Exercise goal —
From the entries below, output the line with "display:flex; align-items:flex-end; gap:2px;" and each following line up to and including the line with "left:2px; width:24px; height:7px;", exactly as written.

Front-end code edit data
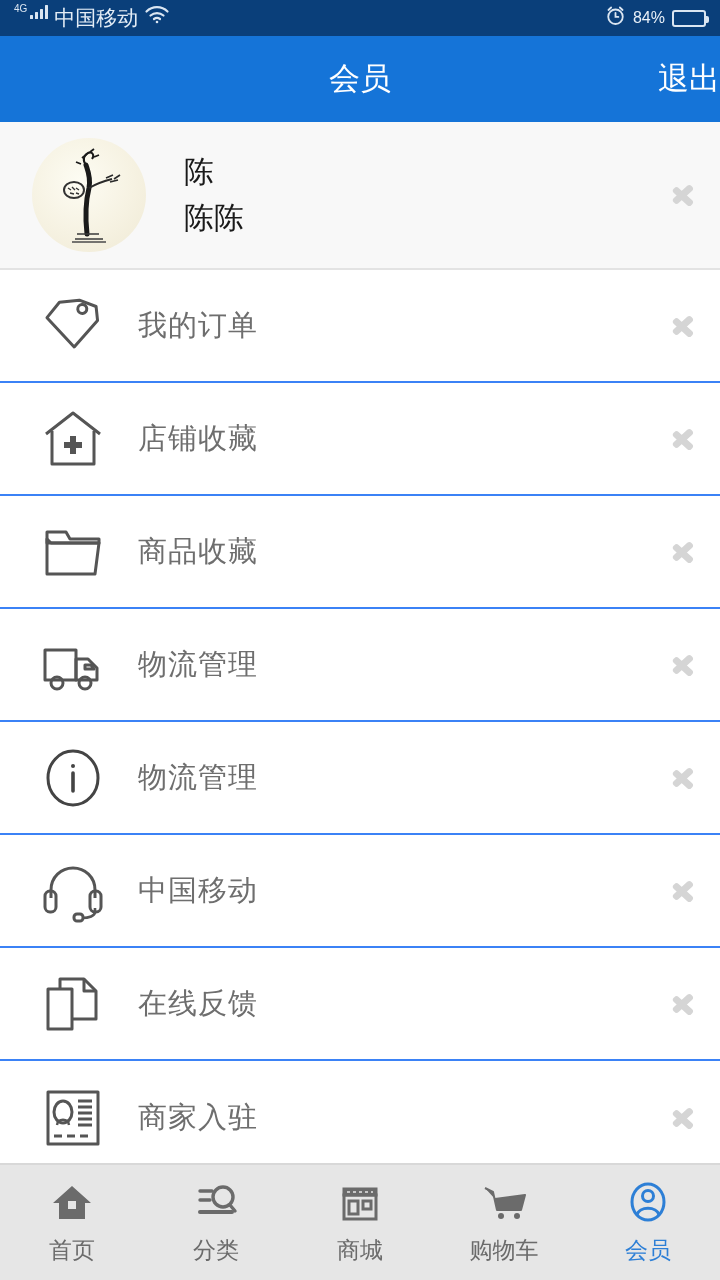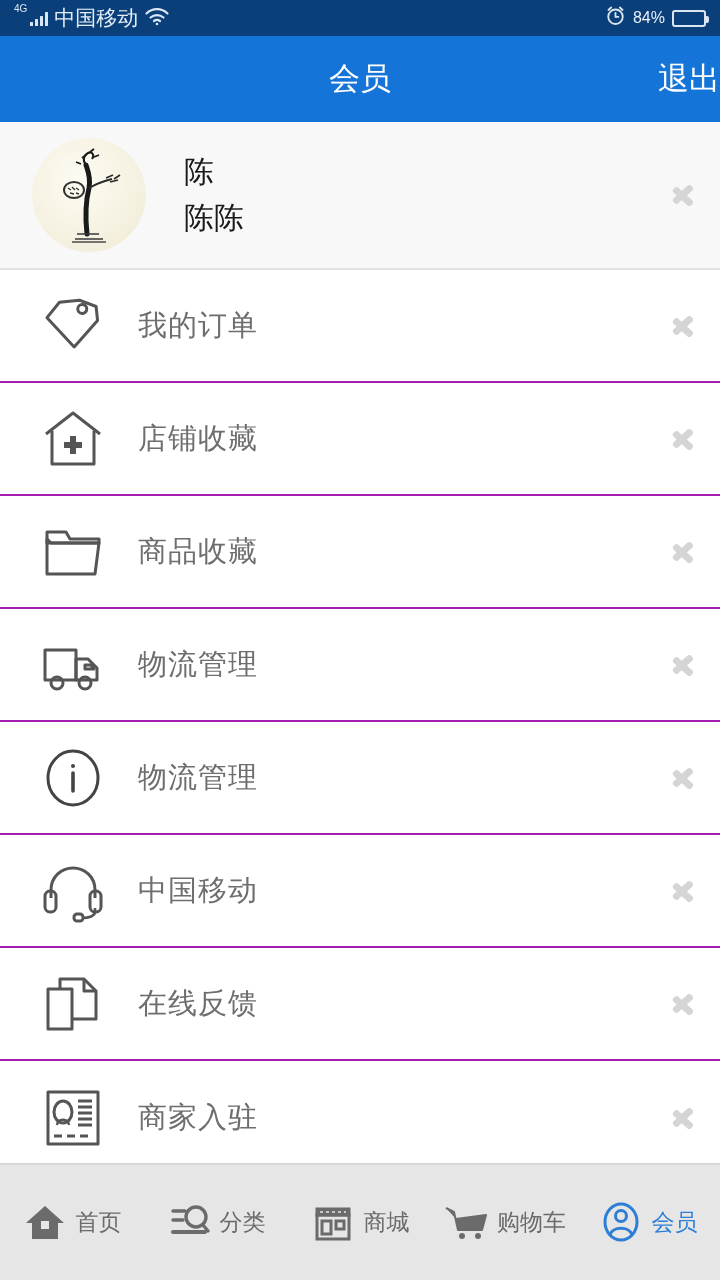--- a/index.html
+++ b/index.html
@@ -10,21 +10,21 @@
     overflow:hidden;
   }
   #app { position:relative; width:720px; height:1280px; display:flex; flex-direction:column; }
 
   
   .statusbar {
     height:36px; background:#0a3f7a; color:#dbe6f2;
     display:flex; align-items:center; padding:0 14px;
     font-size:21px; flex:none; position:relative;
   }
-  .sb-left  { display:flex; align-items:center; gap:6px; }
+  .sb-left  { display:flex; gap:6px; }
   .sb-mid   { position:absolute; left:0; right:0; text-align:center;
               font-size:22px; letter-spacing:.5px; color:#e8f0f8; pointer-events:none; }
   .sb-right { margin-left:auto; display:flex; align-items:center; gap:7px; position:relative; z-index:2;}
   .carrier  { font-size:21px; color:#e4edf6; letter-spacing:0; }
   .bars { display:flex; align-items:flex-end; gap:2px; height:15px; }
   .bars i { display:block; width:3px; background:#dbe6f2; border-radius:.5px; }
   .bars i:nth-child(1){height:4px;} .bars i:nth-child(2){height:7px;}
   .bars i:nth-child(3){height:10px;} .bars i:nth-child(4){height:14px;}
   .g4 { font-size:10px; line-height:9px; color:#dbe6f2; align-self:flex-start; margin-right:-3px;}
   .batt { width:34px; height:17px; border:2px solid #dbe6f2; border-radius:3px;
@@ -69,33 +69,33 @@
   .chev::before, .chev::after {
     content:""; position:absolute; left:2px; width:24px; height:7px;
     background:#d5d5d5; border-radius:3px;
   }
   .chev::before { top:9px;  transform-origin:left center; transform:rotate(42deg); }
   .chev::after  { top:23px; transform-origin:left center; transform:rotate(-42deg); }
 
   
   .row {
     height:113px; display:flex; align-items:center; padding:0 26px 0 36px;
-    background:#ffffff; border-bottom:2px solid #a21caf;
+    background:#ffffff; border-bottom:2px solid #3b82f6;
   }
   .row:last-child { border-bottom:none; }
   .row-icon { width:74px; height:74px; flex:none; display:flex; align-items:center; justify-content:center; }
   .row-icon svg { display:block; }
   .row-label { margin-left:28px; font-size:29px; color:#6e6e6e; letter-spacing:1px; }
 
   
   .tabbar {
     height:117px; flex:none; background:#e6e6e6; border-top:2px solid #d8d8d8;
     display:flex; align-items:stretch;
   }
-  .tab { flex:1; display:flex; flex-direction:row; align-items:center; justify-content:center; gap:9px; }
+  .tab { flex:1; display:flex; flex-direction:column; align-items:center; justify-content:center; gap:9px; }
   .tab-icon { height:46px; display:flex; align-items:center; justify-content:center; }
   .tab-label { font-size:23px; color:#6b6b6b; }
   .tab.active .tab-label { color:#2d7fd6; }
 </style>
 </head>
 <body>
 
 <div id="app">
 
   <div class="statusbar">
---
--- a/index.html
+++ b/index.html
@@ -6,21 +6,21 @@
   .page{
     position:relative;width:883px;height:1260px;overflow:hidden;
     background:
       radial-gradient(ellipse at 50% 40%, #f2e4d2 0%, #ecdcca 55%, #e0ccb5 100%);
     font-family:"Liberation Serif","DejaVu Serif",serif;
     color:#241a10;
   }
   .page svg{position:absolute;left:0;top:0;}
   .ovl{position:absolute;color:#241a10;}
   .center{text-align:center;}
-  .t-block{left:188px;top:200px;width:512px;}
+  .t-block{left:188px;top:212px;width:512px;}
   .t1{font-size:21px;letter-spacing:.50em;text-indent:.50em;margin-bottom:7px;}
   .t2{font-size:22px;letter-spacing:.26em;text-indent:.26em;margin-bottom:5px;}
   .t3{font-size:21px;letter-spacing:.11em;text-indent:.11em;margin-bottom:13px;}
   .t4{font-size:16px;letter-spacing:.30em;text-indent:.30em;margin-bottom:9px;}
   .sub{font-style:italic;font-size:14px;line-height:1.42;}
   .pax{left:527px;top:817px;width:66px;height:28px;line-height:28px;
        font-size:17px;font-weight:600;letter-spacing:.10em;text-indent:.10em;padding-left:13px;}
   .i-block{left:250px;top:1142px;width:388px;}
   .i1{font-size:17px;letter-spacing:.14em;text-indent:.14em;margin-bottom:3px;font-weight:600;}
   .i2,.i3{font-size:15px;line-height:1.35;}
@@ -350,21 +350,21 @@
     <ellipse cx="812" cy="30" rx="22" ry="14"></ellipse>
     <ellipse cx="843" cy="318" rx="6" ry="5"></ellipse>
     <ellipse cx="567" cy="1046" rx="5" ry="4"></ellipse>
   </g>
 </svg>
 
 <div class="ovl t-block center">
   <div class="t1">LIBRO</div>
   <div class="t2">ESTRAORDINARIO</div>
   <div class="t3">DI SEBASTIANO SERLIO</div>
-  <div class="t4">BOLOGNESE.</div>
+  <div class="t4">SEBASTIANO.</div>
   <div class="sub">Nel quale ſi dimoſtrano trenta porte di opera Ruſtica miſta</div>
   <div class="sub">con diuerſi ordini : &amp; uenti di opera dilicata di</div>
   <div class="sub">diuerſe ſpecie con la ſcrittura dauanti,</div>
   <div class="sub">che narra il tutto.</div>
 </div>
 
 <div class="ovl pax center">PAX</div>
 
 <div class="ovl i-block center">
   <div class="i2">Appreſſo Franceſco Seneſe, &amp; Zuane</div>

Output for this exercise —
   .bars { display:flex; align-items:flex-end; gap:2px; height:15px; }
   .bars i { display:block; width:3px; background:#dbe6f2; border-radius:.5px; }
   .bars i:nth-child(1){height:4px;} .bars i:nth-child(2){height:7px;}
   .bars i:nth-child(3){height:10px;} .bars i:nth-child(4){height:14px;}
   .g4 { font-size:10px; line-height:9px; color:#dbe6f2; align-self:flex-start; margin-right:-3px;}
   .batt { width:34px; height:17px; border:2px solid #dbe6f2; border-radius:3px;
@@ -69,33 +69,33 @@
   .chev::before, .chev::after {
     content:""; position:absolute; left:2px; width:24px; height:7px;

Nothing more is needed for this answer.